[WHAT THIS TASK INVOLVES]
What is the number of lines below that contain the word "justify"? Respond with that number alone.

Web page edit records
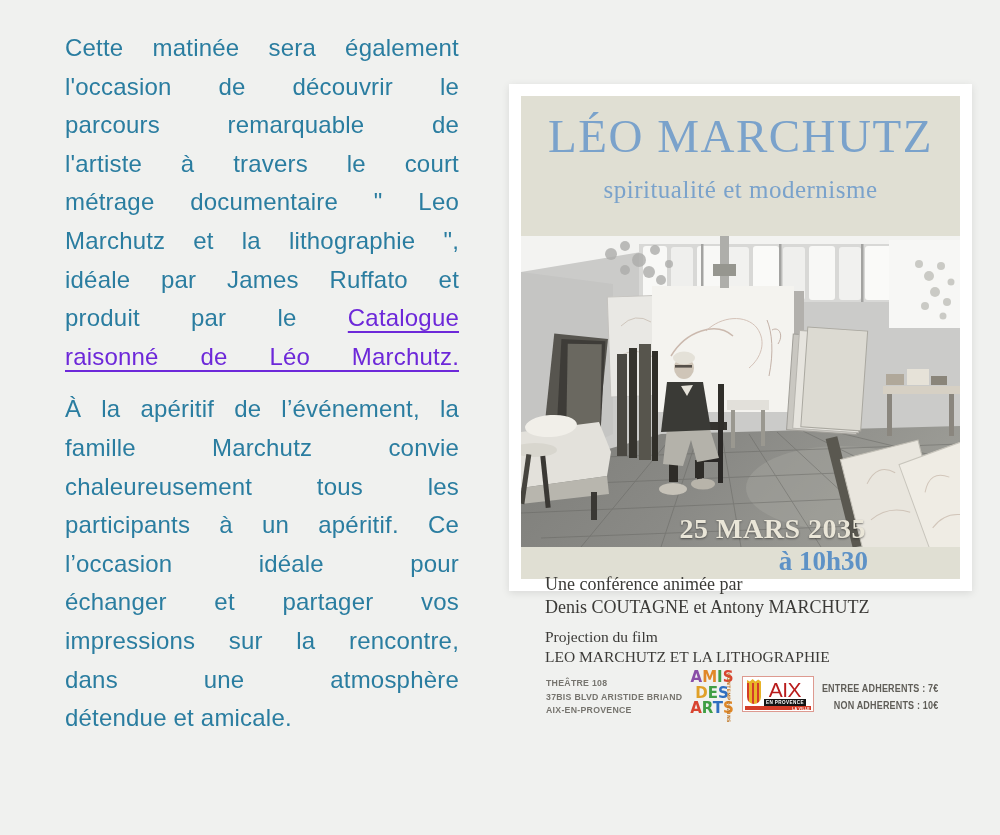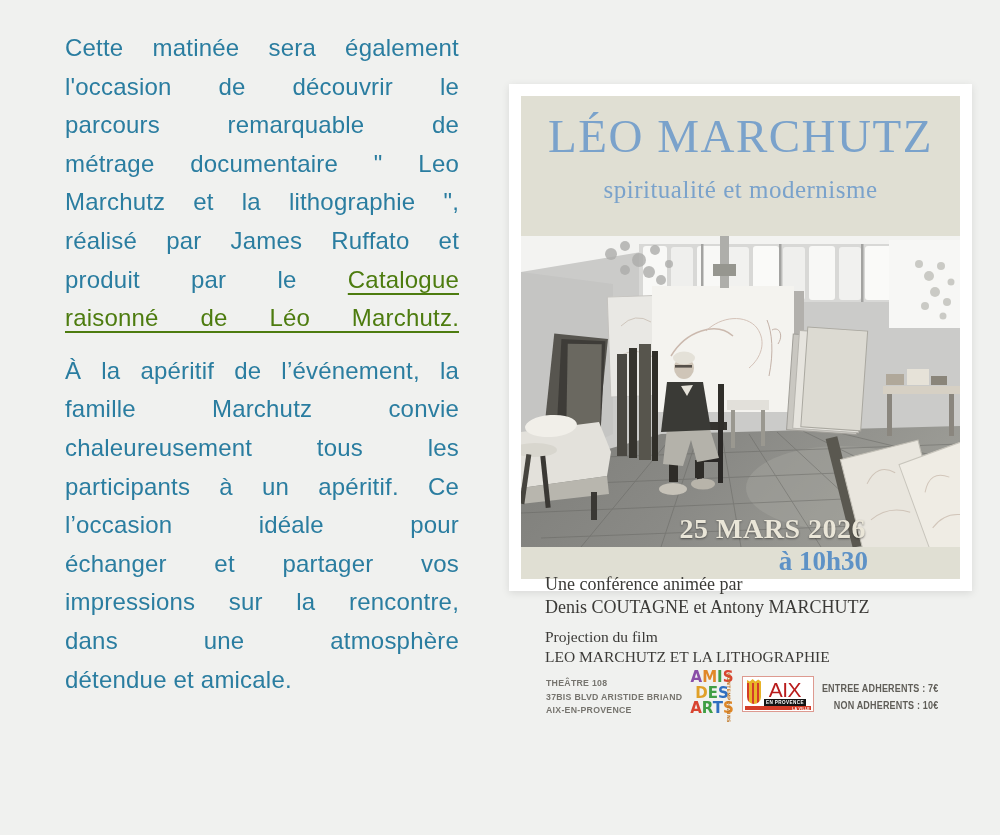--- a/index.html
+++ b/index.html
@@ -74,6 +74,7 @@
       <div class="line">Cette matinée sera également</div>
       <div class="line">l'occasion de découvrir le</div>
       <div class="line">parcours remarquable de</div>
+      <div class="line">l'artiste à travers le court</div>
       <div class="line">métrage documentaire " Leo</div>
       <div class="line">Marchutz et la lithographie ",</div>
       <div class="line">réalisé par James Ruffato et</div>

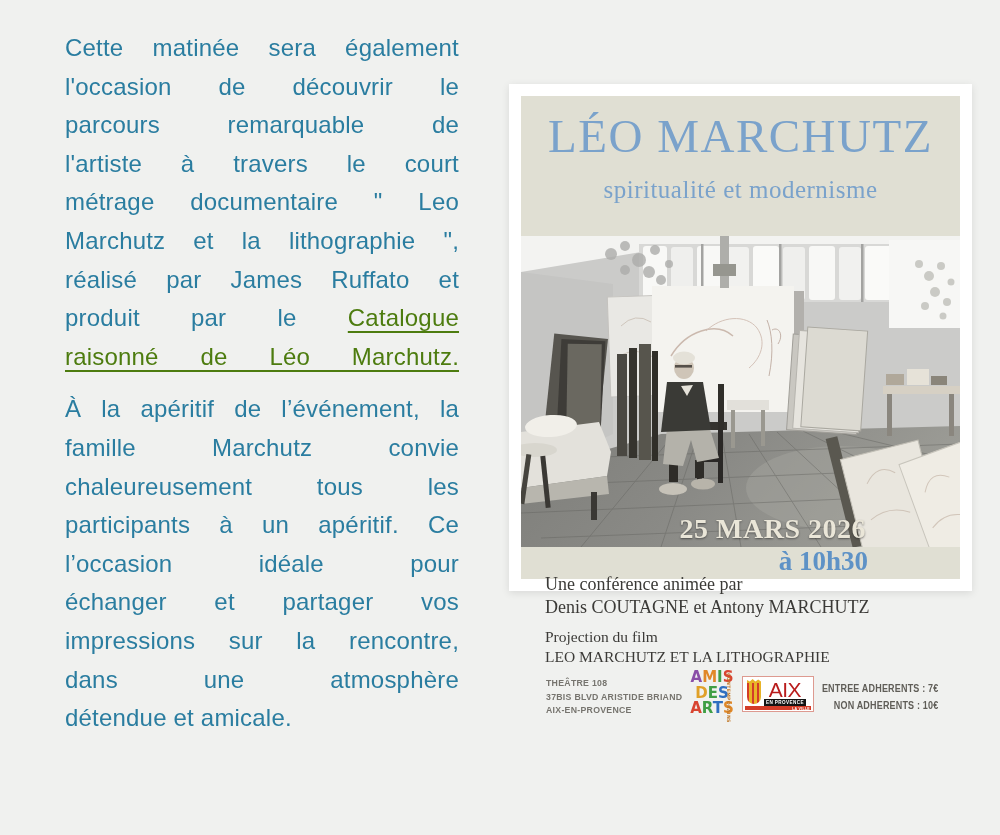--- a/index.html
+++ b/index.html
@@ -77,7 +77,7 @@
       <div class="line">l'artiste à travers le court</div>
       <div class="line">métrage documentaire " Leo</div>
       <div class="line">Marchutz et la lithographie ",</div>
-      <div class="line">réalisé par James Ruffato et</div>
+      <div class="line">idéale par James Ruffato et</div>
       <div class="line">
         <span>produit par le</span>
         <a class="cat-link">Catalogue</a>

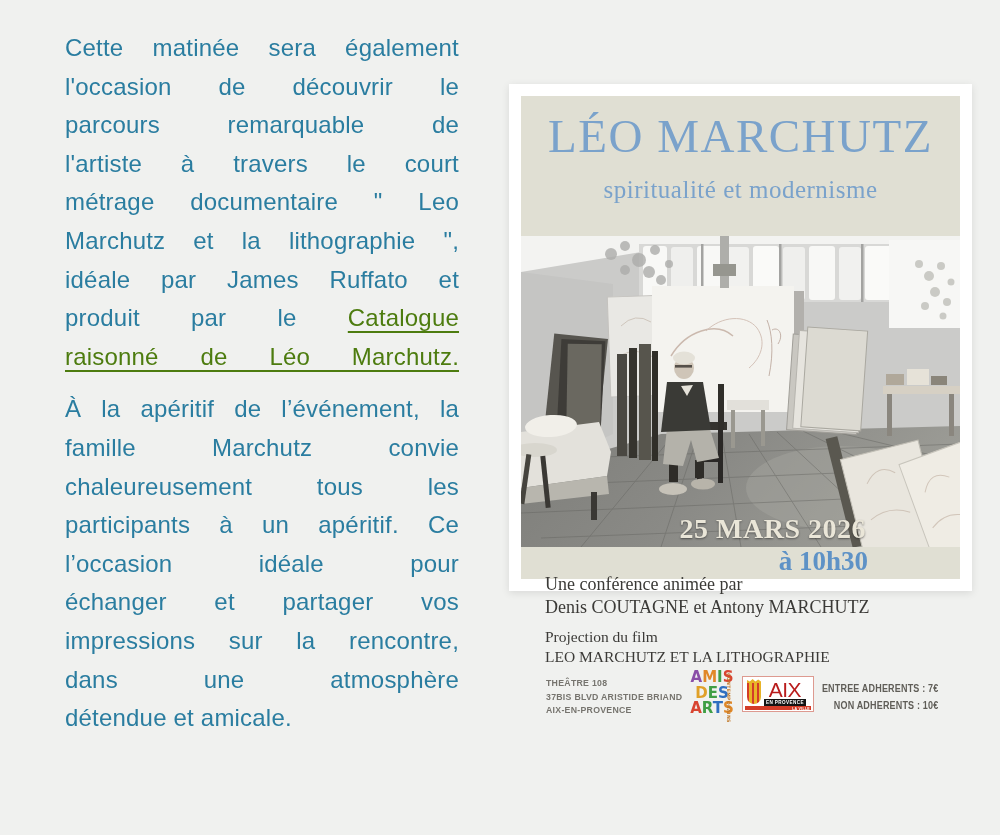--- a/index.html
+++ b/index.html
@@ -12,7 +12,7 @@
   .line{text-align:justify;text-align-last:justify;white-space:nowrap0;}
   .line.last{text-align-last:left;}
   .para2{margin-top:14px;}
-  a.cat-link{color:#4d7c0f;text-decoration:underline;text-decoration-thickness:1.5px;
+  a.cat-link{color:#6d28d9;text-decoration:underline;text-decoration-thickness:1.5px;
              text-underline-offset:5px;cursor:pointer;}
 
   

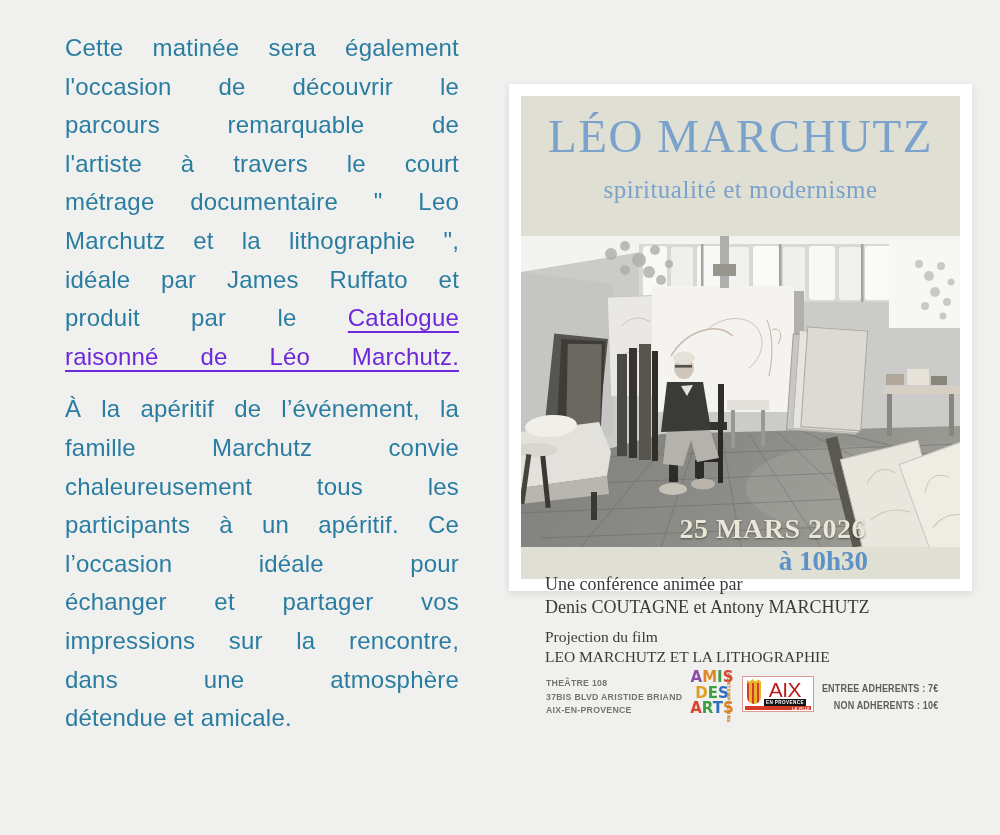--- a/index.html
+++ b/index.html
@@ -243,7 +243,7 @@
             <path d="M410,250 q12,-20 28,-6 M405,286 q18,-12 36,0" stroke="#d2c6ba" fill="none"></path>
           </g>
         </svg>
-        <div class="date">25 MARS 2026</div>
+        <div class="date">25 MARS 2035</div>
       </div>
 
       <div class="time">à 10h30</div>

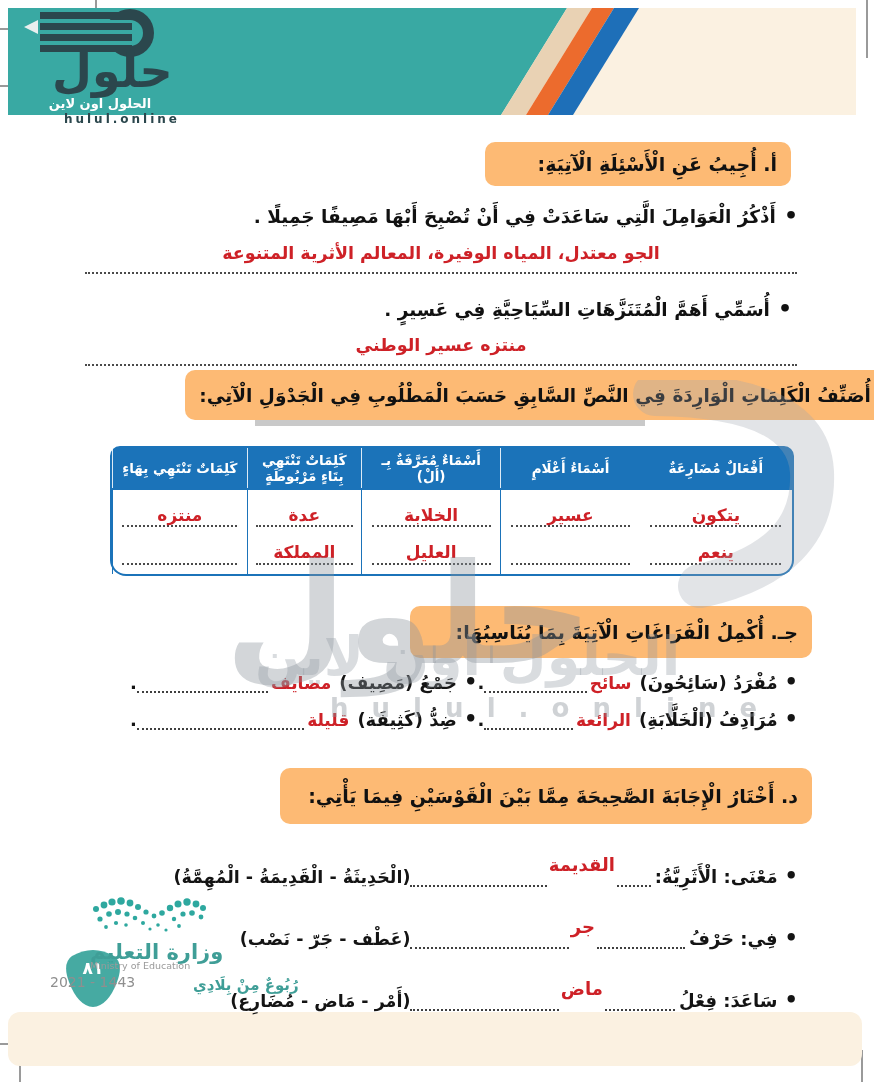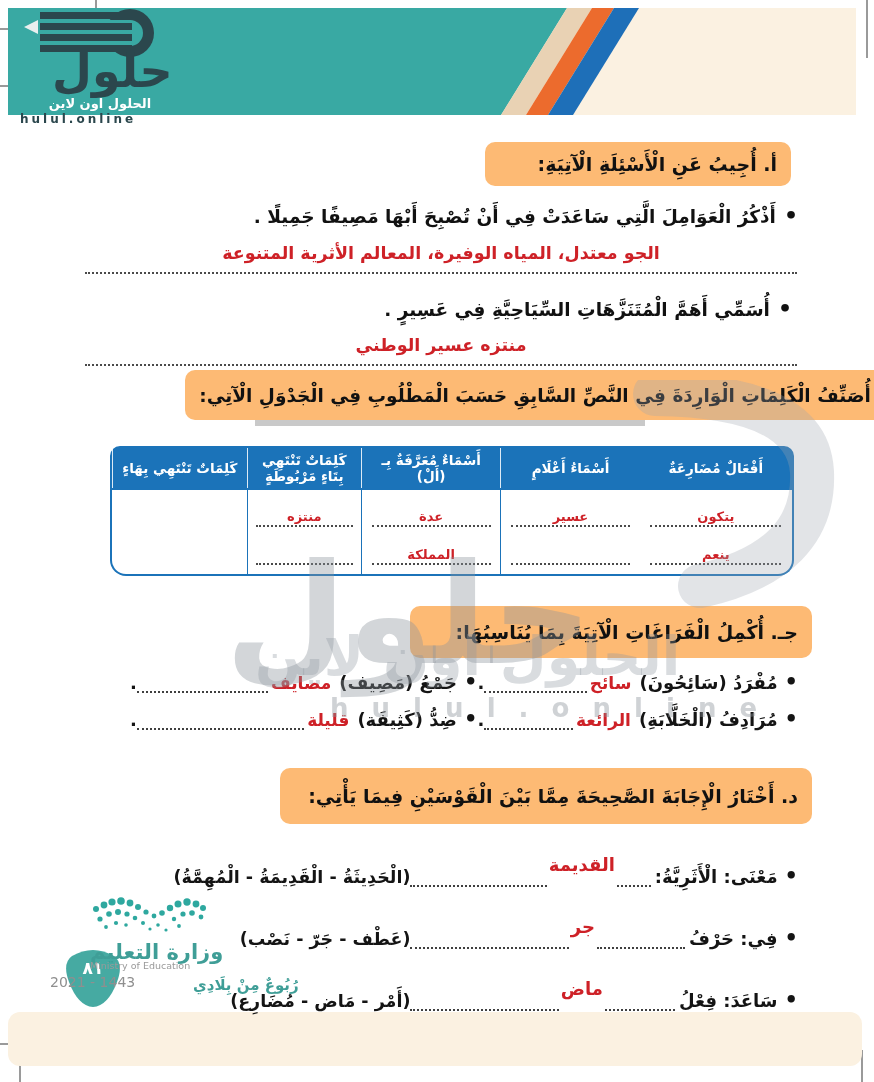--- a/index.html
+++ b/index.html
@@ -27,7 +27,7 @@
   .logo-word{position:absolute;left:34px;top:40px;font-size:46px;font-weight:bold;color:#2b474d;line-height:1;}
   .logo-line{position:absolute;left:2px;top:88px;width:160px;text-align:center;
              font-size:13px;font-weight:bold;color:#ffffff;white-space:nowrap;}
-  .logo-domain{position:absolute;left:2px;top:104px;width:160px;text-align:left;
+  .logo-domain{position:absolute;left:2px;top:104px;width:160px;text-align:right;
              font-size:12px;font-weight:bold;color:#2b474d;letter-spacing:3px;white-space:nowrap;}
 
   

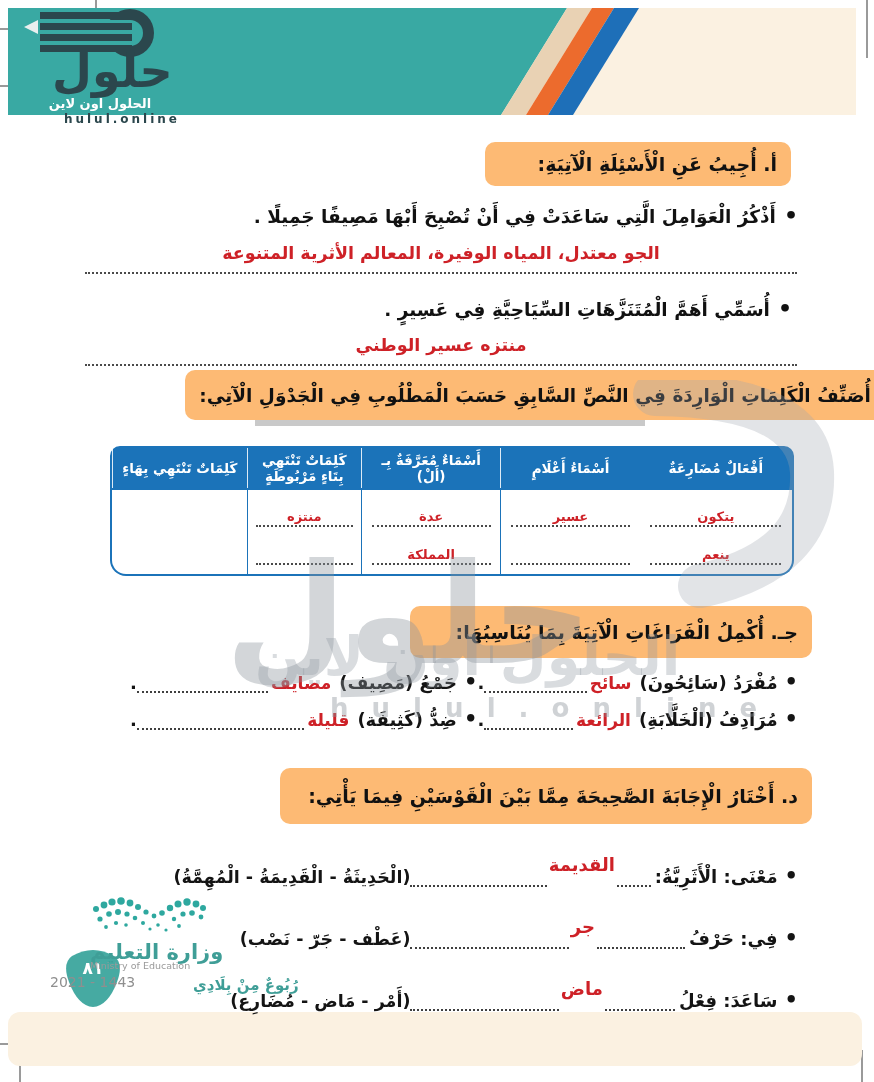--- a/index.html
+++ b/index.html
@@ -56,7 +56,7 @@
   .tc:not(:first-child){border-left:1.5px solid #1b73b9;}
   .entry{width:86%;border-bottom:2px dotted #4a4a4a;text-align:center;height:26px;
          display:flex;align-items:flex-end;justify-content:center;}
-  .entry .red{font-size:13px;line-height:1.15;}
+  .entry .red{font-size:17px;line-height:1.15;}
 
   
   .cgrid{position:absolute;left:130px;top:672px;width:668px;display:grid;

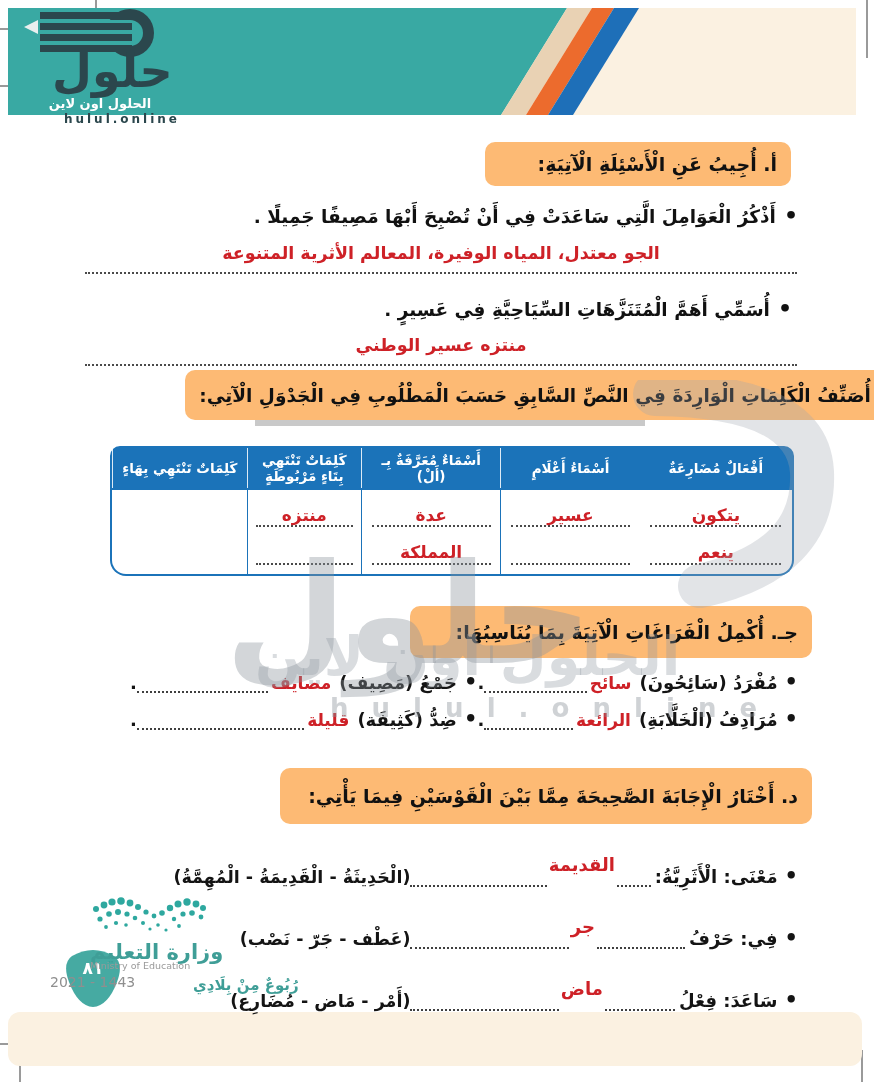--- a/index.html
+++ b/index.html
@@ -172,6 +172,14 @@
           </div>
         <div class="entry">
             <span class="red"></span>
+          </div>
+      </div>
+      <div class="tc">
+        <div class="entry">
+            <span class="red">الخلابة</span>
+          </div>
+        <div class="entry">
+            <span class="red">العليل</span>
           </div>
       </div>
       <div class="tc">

[YOUR SOLUTION]
2